The barrage of questions reinforced the gravedigger's obvious reluctance to say more. He handed Warner's photo back to Martel and picked up his shovel, prior to departure.

`Expensive – her clothes…'

`Colour of hair?' Claire went on relentlessly.

`Can't say – she always wears a head-scarf…'

`And you passed on the same information to the man in this photo when he came here?' Martel asked.

The gravedigger, shouldering his shovel like a soldier, was moving away, vanishing into the mist shrouding the headstones. His voice came back like that of a ghost.

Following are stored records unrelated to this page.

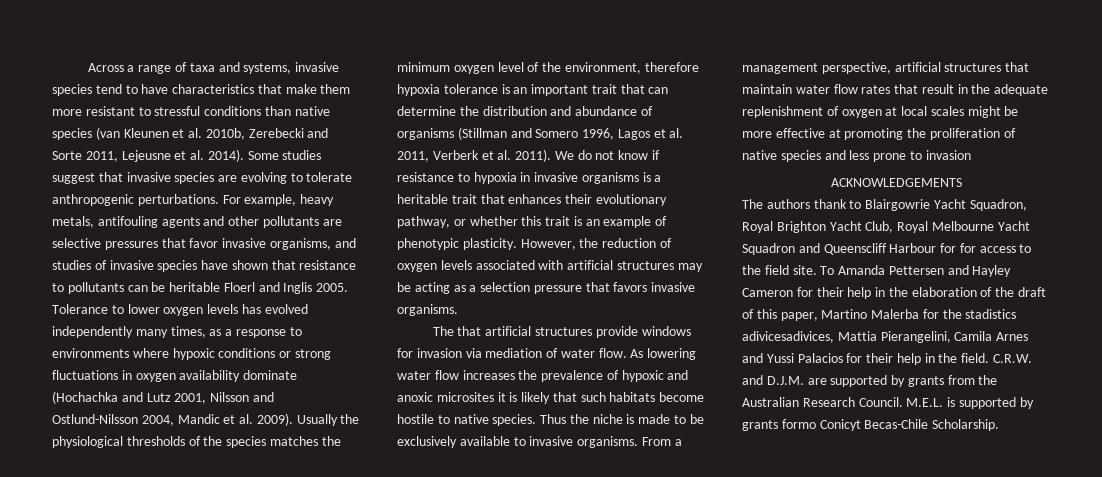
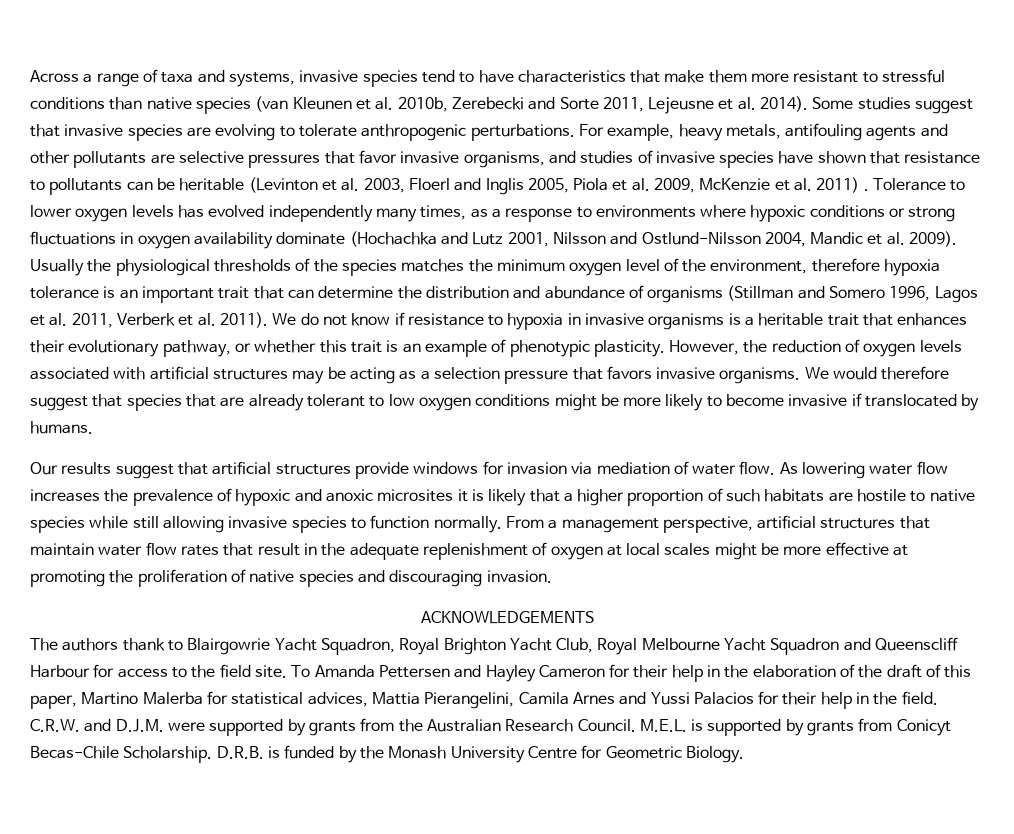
- For example, heavy metals, antifouling agents and other pollutants are selective pressures that favor invasive organisms, and studies of invasive species have shown that resistance to pollutants can be heritable Floerl and Inglis 2005.
+ For example, heavy metals, antifouling agents and other pollutants are selective pressures that favor invasive organisms, and studies of invasive species have shown that resistance to pollutants can be heritable (Levinton et al. 2003, Floerl and Inglis 2005, Piola et al. 2009, McKenzie et al. 2011) .
- However, the reduction of oxygen levels associated with artificial structures may be acting as a selection pressure that favors invasive organisms.
- The that artificial structures provide windows for invasion via mediation of water flow.
+ However, the reduction of oxygen levels associated with artificial structures may be acting as a selection pressure that favors invasive organisms. We would therefore suggest that species that are already tolerant to low oxygen conditions might be more likely to become invasive if translocated by humans.
+ Our results suggest that artificial structures provide windows for invasion via mediation of water flow.
- As lowering water flow increases the prevalence of hypoxic and anoxic microsites it is likely that such habitats become hostile to native species. Thus the niche is made to be exclusively available to invasive organisms.
+ As lowering water flow increases the prevalence of hypoxic and anoxic microsites it is likely that a higher proportion of such habitats are hostile to native species while still allowing invasive species to function normally.
- From a management perspective, artificial structures that maintain water flow rates that result in the adequate replenishment of oxygen at local scales might be more effective at promoting the proliferation of native species and less prone to invasion
+ From a management perspective, artificial structures that maintain water flow rates that result in the adequate replenishment of oxygen at local scales might be more effective at promoting the proliferation of native species and discouraging invasion.
- The authors thank to Blairgowrie Yacht Squadron, Royal Brighton Yacht Club, Royal Melbourne Yacht Squadron and Queenscliff Harbour for for access to the field site.
+ The authors thank to Blairgowrie Yacht Squadron, Royal Brighton Yacht Club, Royal Melbourne Yacht Squadron and Queenscliff Harbour for access to the field site.
- To Amanda Pettersen and Hayley Cameron for their help in the elaboration of the draft of this paper, Martino Malerba for the stadistics adivicesadivices, Mattia Pierangelini, Camila Arnes and Yussi Palacios for their help in the field.
+ To Amanda Pettersen and Hayley Cameron for their help in the elaboration of the draft of this paper, Martino Malerba for statistical advices, Mattia Pierangelini, Camila Arnes and Yussi Palacios for their help in the field.
- C.R.W. and D.J.M. are supported by grants from the Australian Research Council.
+ C.R.W. and D.J.M. were supported by grants from the Australian Research Council.
- M.E.L. is supported by grants formo Conicyt Becas-Chile Scholarship.
+ M.E.L. is supported by grants from Conicyt Becas-Chile Scholarship.
+ D.R.B. is funded by the Monash University Centre for Geometric Biology.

`Yes. And I think he found out where she lived. While she was here I saw him talking to her cab-driver. Money exchanged hands

Have you seen this man?

The bookseller who had talked to Martel adjusted his glasses and gazed at Erwin Vinz. He took his time before replying.

`You have some form of identification?' he enquired.

`You have seen the escaped patient then?' Vinz pressed eagerly. 'As to identification – we're not police, we don't carry cards…'

`Your description means nothing to me. I have never had anyone in my shop remotely resembling this man. If you will excuse me, I have a shop to run…'

He watched Vinz leave, shoulders hunched, his mouth a thin line. He climbed into a car outside, said something to the driver and the vehicle disappeared. The girl assistant spoke tentatively.

'I thought we did have a man in here earlier…

'You think that man who just called had anything to do with an asylum?' There was a note of contempt in the Austrian's voice.

'For one thing he was a German so he would have approached the authorities if his story were true…'

'You think he was…'

'Lying in his teeth. You have just met a neo-Nazi – I can smell the breed, to say nothing of the badge he flaunts in his coat lapel. If he returns, tell me and I will call the police…'

The sun had burnt off the mist and it was now a brilliant afternoon. When Vinz arrived and left two men to watch the railway station there remained a team of six – including himself and he had divided them up into pairs. Each couple took one of the three cars to explore the district allocated to them.